Zoltan believed, “Singing is the instinctive language of the child.” And I couldn’t agree with him more! I would also add that when we guide children in exploring their voices, the journey can be a lot of fun.
As caregivers and teachers we have this amazing opportunity to enable exploration of singing while remaining wonderfully childlike, playful, imaginary and fun. It’s important for children to explore their voices, make different sounds and learn how our voices are musical instruments. Here are some of our favorite activities you can do with your child to unlock the world of vocal exploration.

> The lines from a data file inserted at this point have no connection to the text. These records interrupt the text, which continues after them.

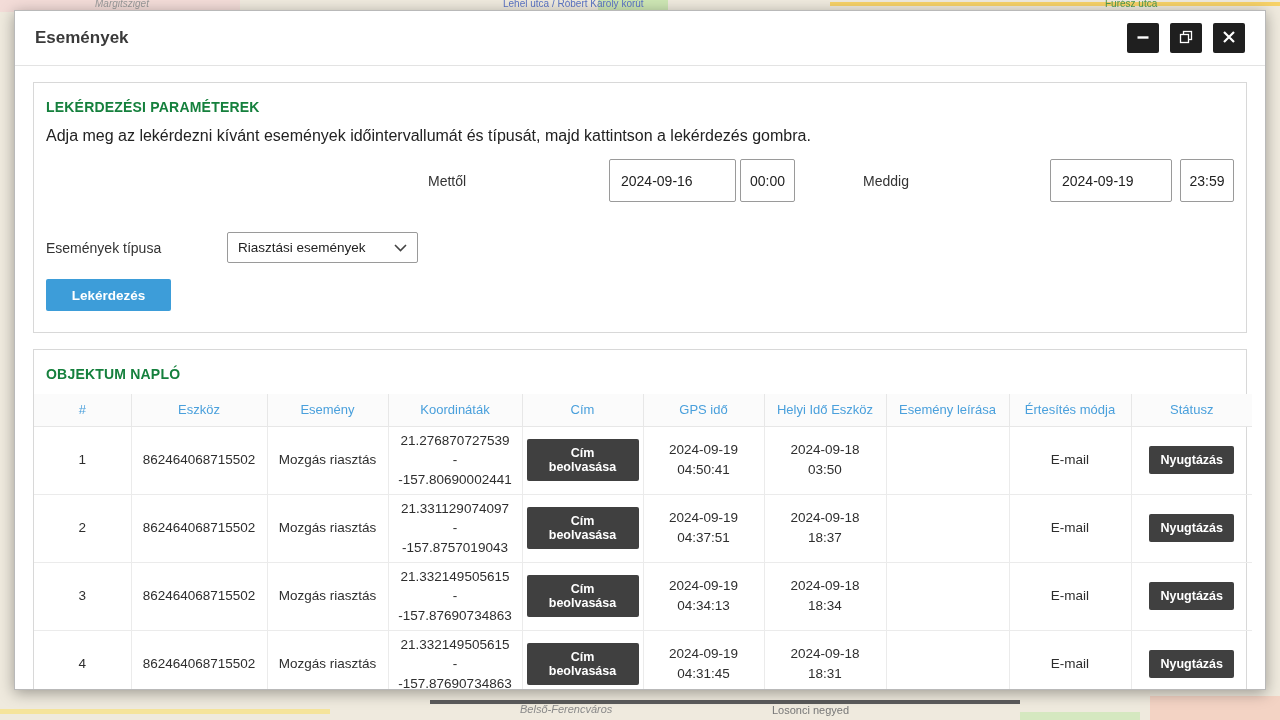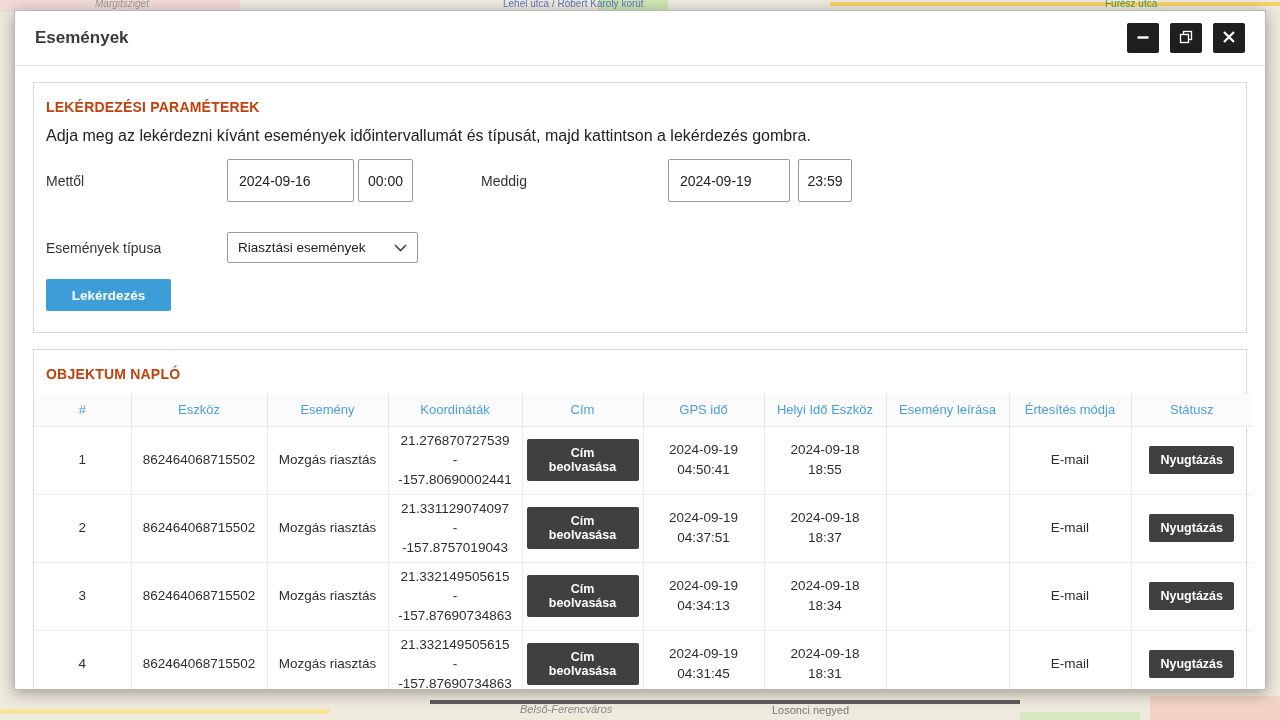--- a/index.html
+++ b/index.html
@@ -56,7 +56,7 @@
   .content { padding: 16px 18px; }
   .panel { border: 1px solid #d8d8d8; background: #fff; }
   .panel-head { padding: 16px 12px 0; }
-  .section-title { font-size: 14px; font-weight: bold; color: #c2410c; letter-spacing: .2px; }
+  .section-title { font-size: 14px; font-weight: bold; color: #15803d; letter-spacing: .2px; }
   .desc { font-size: 16px; color: #222; margin-top: 12px; }
 
   .query-panel { padding-bottom: 21px; }

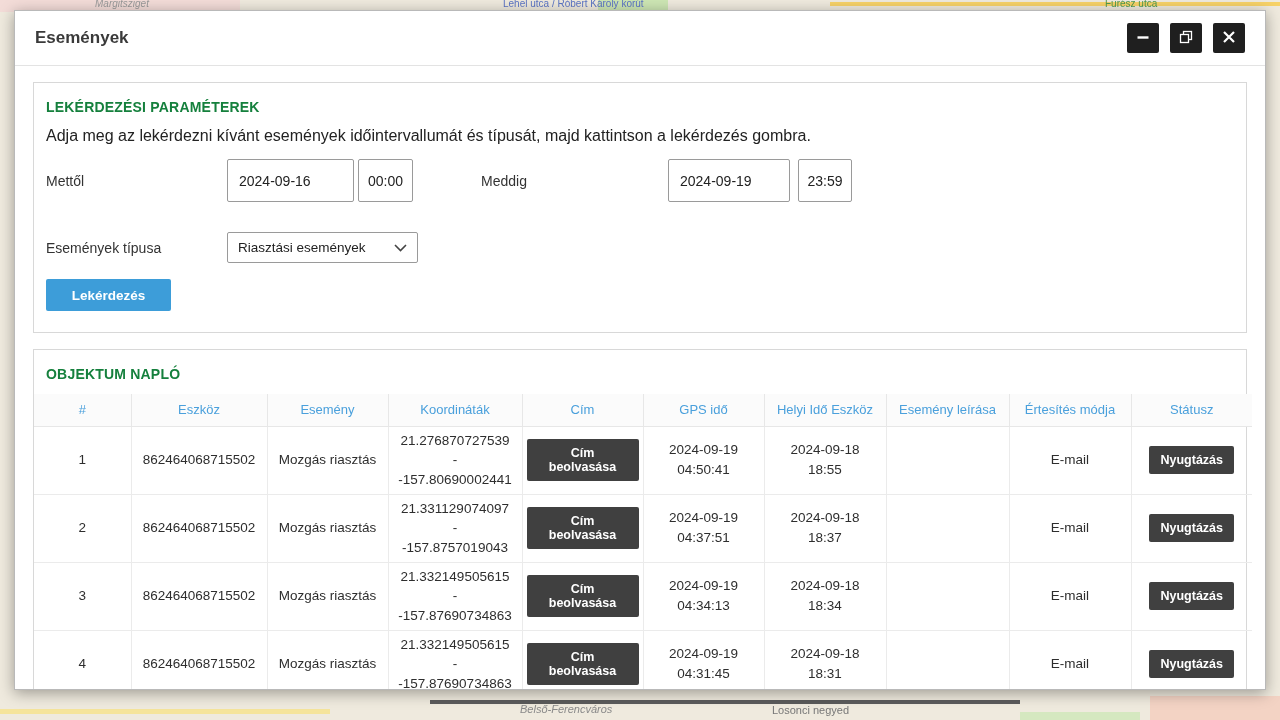--- a/index.html
+++ b/index.html
@@ -61,7 +61,7 @@
 
   .query-panel { padding-bottom: 21px; }
   .form-row { display: flex; align-items: center; padding: 0 12px; }
-  .row1 { margin-top: 14px; }
+  .row1 { margin-top: 14px; justify-content: flex-end; }
   .row2 { margin-top: 30px; }
   .lbl { width: 181px; font-size: 14px; color: #333; }
   .lbl2 { width: 187px; margin-left: 68px; }

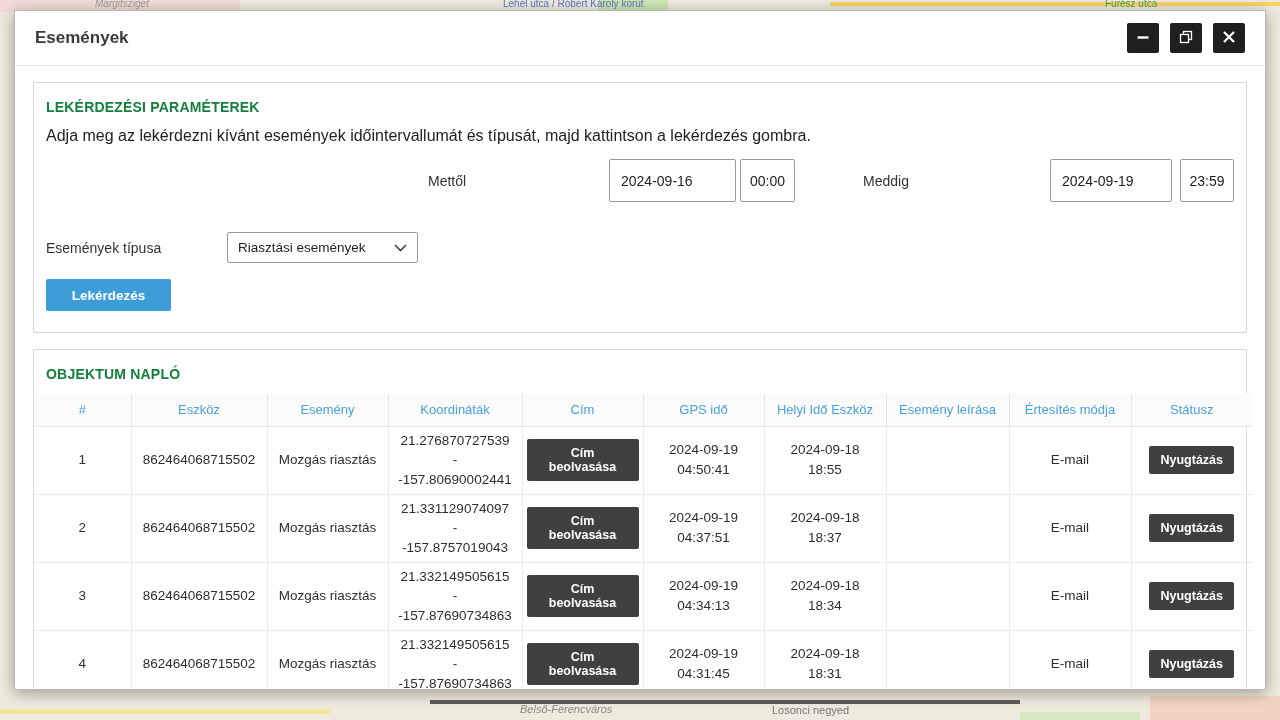--- a/index.html
+++ b/index.html
@@ -231,7 +231,7 @@
             </td>
             <td>
               <div>2024-09-18</div>
-              <div>18:55</div>
+              <div>03:50</div>
             </td>
             <td></td>
             <td>E-mail</td>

- Children LOVE recording their voices and hearing themselves played back! Remember how surprised you were the first time you heard your recorded voice? How different your recorded voice sounds from what you hear in real time?A great and easy way to record your child’s voice is to use a mini-recorder or you can upload a program called Garage Band for FREE on your computer. Have your child sing any song or even just talk into the microphone and play it back for him to hear. Then sing a song together and play it back.

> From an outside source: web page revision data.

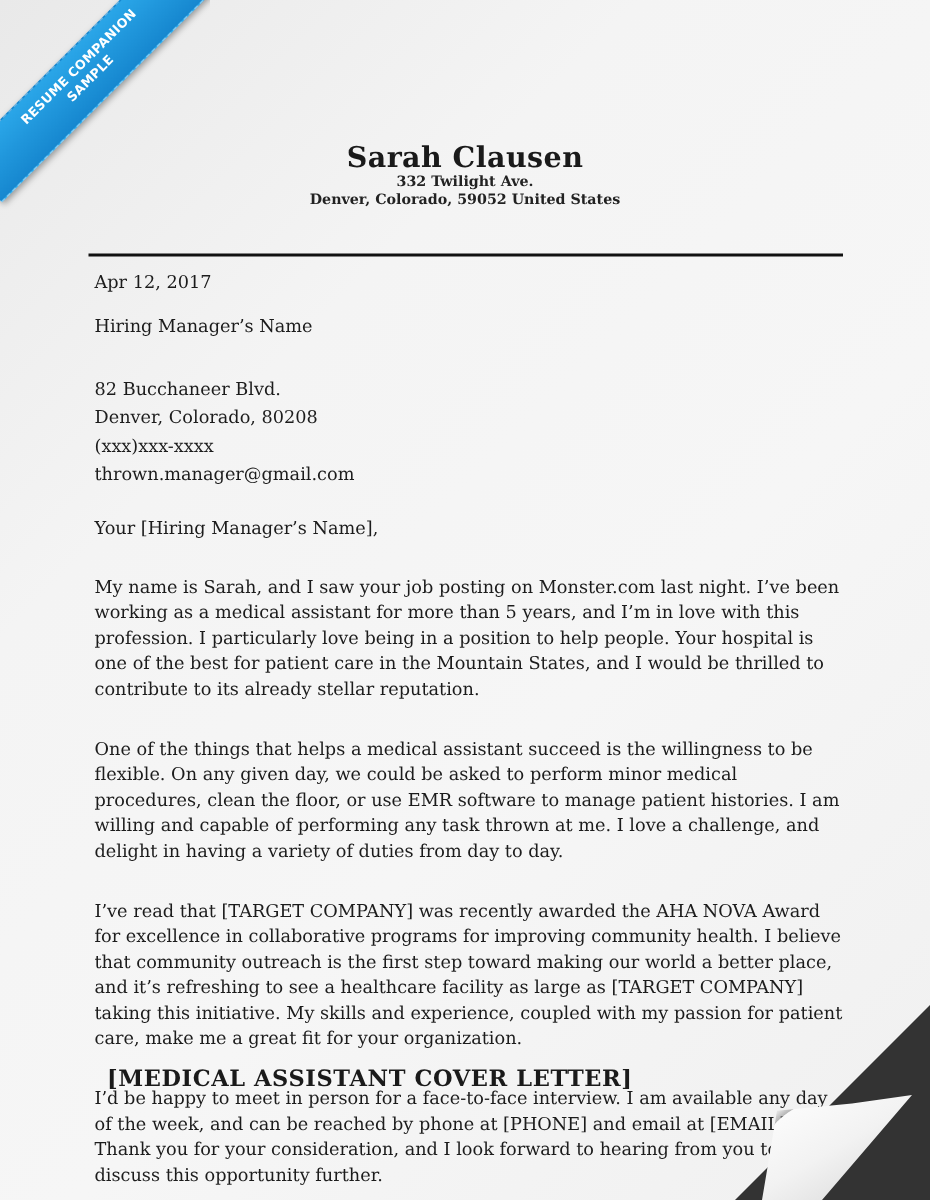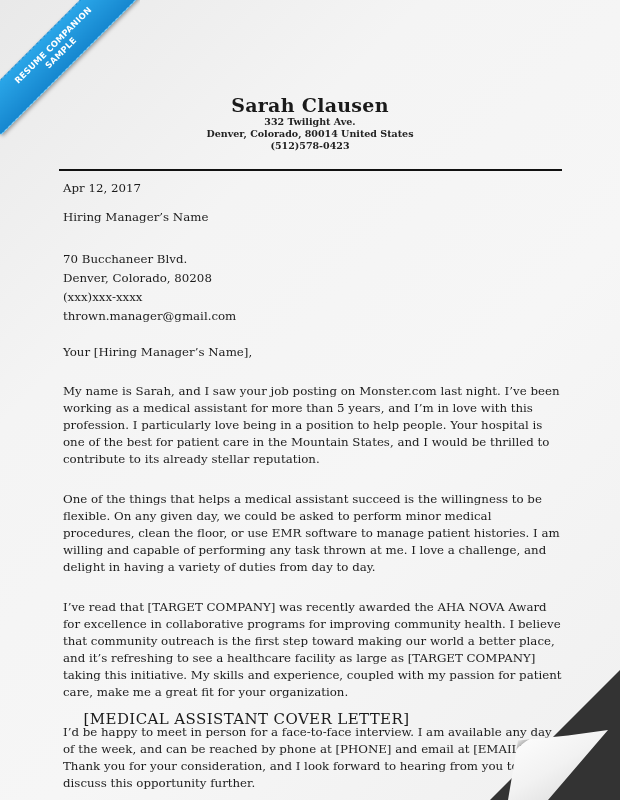--- a/index.html
+++ b/index.html
@@ -78,7 +78,7 @@
 <div class="header">
   <div class="name">Sarah Clausen</div>
   <div class="hline">332 Twilight Ave.</div>
-  <div class="hline">Denver, Colorado, 80014 United States</div>
+  <div class="hline">Denver, Colorado, 59052 United States</div>
   <div class="hline">(512)578-0423</div>
 </div>
 

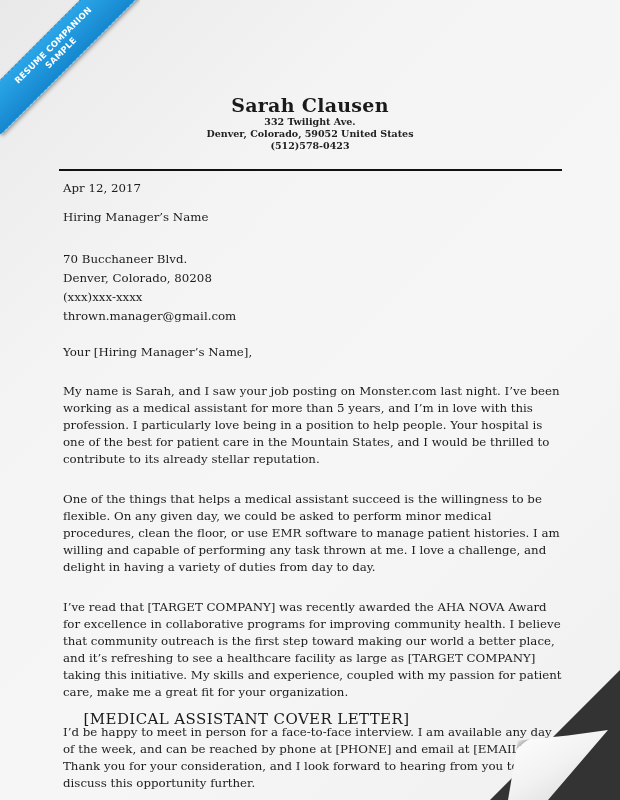--- a/index.html
+++ b/index.html
@@ -79,7 +79,6 @@
   <div class="name">Sarah Clausen</div>
   <div class="hline">332 Twilight Ave.</div>
   <div class="hline">Denver, Colorado, 59052 United States</div>
-  <div class="hline">(512)578-0423</div>
 </div>
 
 <div class="rule"></div>

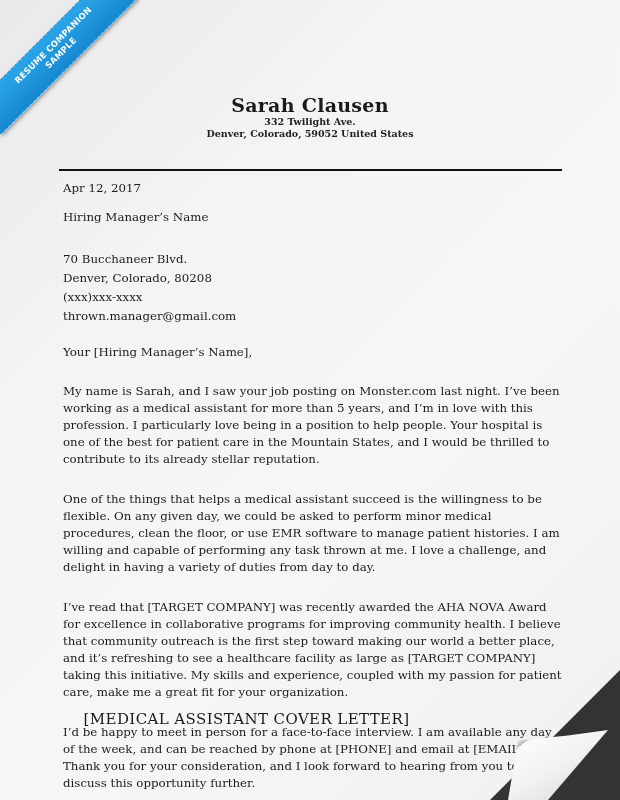--- a/index.html
+++ b/index.html
@@ -89,7 +89,7 @@
   <p>Hiring Manager’s Name</p>
   <div class="gap-m" style="height:18px"></div>
   <div style="line-height:15px">
-    <p>70 Bucchaneer Blvd.</p>
+    <p>82 Bucchaneer Blvd.</p>
     <p>Denver, Colorado, 80208</p>
     <p>(xxx)xxx-xxxx</p>
     <p>thrown.manager@gmail.com</p>

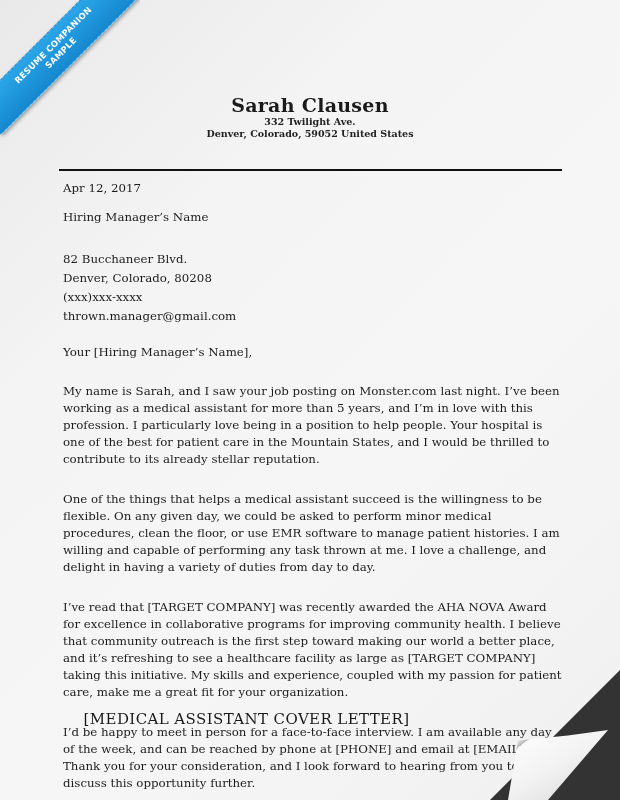--- a/index.html
+++ b/index.html
@@ -60,7 +60,7 @@
     .gap-l { height: 15px; }
     .footer-title {
       position: absolute; left: 0; top: 710px; width: 493px; text-align: center;
-      font-size: 15px; font-weight: normal; letter-spacing: 0.4px;
+      font-size: 15px; font-weight: bold; letter-spacing: 0.4px;
     }
   </style>
 </head>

- Another great activity is “singing shapes.” On a dry-erase board or a big notepad, draw any shape you want and have your child sing it. When your shape is low, then you sing low, if it goes up higher, sing higher. This is an opportunity to explore the range of your voice and learn low and high while exploring different vocal sounds.

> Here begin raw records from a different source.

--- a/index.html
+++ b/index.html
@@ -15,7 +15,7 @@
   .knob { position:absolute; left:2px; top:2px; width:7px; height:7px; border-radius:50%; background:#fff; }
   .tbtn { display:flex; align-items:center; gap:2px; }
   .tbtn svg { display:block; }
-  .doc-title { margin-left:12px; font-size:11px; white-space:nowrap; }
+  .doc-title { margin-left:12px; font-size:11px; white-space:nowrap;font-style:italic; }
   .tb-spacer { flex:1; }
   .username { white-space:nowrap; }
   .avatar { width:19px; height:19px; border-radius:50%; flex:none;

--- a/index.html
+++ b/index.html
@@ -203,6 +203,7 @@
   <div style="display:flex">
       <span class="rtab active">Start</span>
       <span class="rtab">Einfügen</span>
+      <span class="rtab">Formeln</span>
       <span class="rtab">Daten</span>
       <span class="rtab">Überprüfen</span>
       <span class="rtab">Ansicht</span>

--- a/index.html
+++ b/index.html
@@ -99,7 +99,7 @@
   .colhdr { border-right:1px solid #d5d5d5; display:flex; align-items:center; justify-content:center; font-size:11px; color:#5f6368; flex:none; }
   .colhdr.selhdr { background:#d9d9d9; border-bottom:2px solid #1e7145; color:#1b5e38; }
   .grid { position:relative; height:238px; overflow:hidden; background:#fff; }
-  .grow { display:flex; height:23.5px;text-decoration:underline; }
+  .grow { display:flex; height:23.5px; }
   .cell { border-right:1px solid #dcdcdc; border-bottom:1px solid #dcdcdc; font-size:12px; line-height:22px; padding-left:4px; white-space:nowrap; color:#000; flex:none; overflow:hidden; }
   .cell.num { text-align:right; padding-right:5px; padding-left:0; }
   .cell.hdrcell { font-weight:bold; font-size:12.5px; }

- Show your child how the vocal cords work, using a balloon to demonstrate it. Blow up a balloon and let the air out without pinching the balloon opening. The balloon makes no sound. Then, blow up the balloon again, and this time pinch the neck of the balloon so the balloon makes squealing noises as air is released. That’s how your vocal cords work! Cool, huh?
Teaching young children to sing is more than just singing. Using the Kodaly Method, we at Little Wing have many fun activities to introduce kids to the skills necessary to sing on pitch and in tune. And we have a lot of fun doing it.
If you’d like to explore an in-person young rocker program please call 952.934.7625 for more information on Little Wing, where your preschooler will learn the fundamentals of singing as part of an early music education curricula.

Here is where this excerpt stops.